Since authority flows from the moral law, it follows that authority will "recognize, respect, and promote essential human and moral values." These human and moral values are built in human nature so to speak, and, as John Paul II felicitously phrased it in his encyclical Evangelium vitae, "flow from the very truth of the human being and express and safeguard the dignity of the person." These human and moral values, the great Pope continues, are such that "no individual, no majority, and no State can ever create, modify, or destroy." (Evangelium vitae, 71).
The collapse of moral consensus in the West caused by the rejection of an objective moral order--the natural moral law--which leads to a vicious skepticism or relativism in morality therefore forebodes a frightening return of tyranny. This, of course, has been famously referred to as the "tyranny of relativism" by Pope Benedict XVI.

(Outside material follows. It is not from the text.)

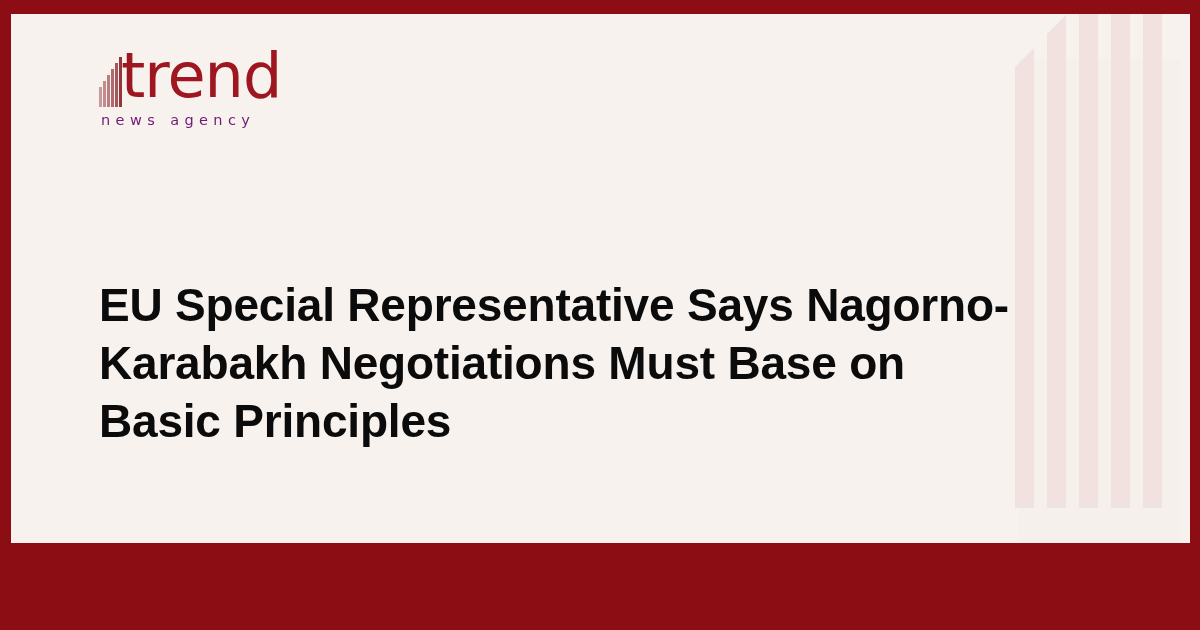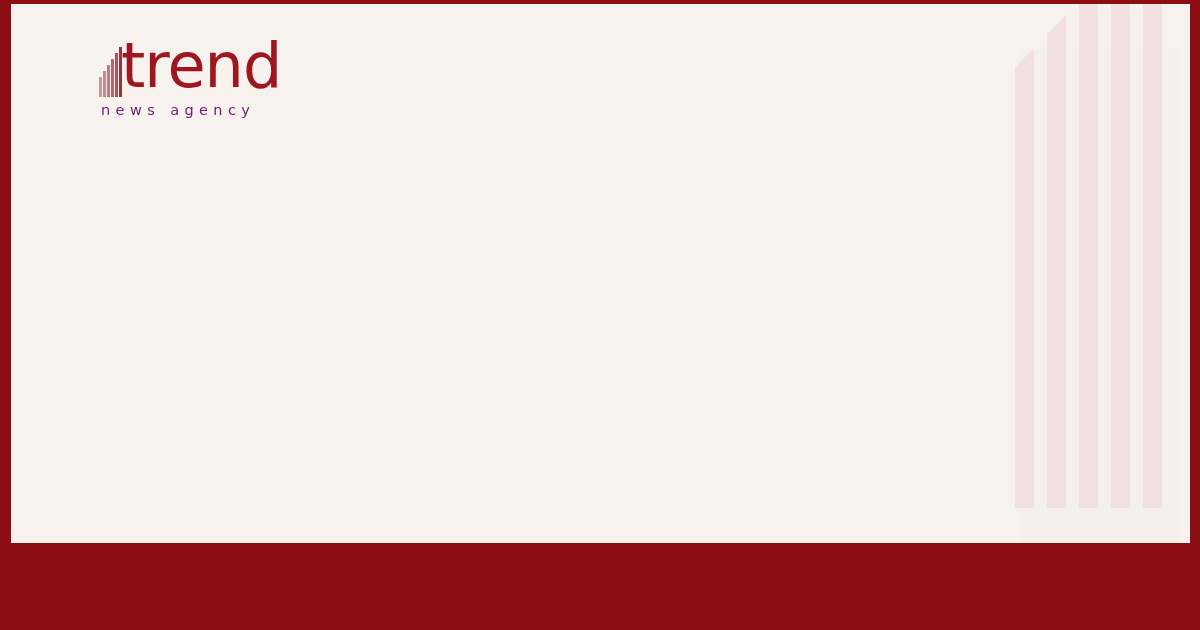"trend" .card { padding: 4px 10px 10px 11px -> 14px 10px 10px 11px }
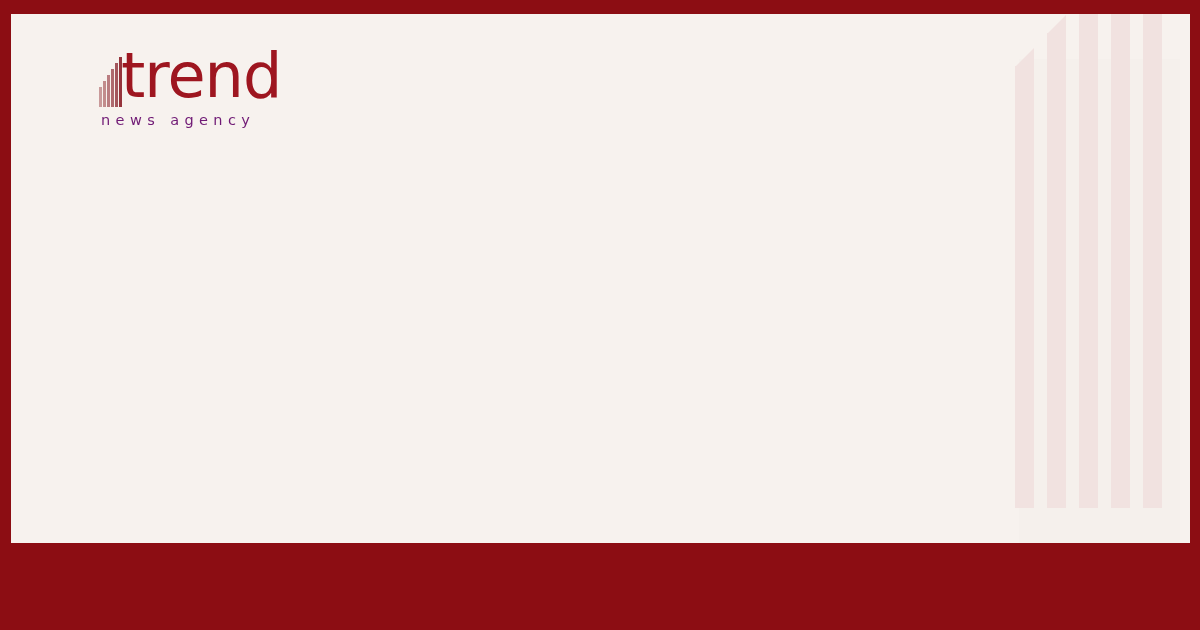"EU Special Representative Says" h1.headline { html: none -> <h1>EU Special Representative Says Nagorno-Karabakh Negotiations Must Base on Basic Principles</h1> }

The inability to appreciate an objective moral order is also tied to the increased secularization of social, political, and legal life. We act as practical atheists. We act as if God did not exist.
"If, as a result of the tragic clouding of the collective conscience, skepticism were to succeed in casting doubt on the basic principles of the moral law, the legal structure of the State itself would be shaken to its very foundations, being reduced to nothing more than a mechanism for the pragmatic regulation of different and opposing interests." (Compendium, No. 397)
The world has groaned, and finds itself in this "tragic cloud" where all moral truths are denied and God's providence is said no longer to offer guidance. Our moral vision thus obscured we walk lemming-like right into the pit of tyranny, squeaking about freedom, squeaking about rights, while sloshing into the slough of moral decay, where men marry men, women marry women, and men and women, whether they marry or not, kill their offspring.
Don't be fooled, we are behaving worse than the Romans at their very worst.
Since it is properly anchored in the moral law, authority properly exercised will enact just and moral laws. As the Compendium summarizes the relationship between the natural moral law, authority, and positive laws, citing back to the principles so well-stated by St. Thomas Aquinas: "Authority must enact just laws, that is, laws that correspond to the dignity of the human person and to what is required by right reason. 'Human law is law insofar as it corresponds to right reason and therefore is derived from the eternal law. When, however, a law is contrary to reason, it is called an unjust law; in such a case it ceases to be law and becomes instead an act of violence.'" (Compendium, No. 398) (quoting S.T. IaIIae, q. 93, a. 3, ad 2)
The laws of ours that allow moral enormities such as homosexual marriage and abortions are unjust laws, and are the harbinger of tyranny, indeed already tyrannous.
But it's not too late to avoid tyranny. We might appropriately close these reflections with 2 Chronicles 7:14: "If my people, upon whom my name has been pronounced, humble themselves and pray, and seek my presence and turn from their evil ways, I will hear them from heaven and pardon their sins and revive their land."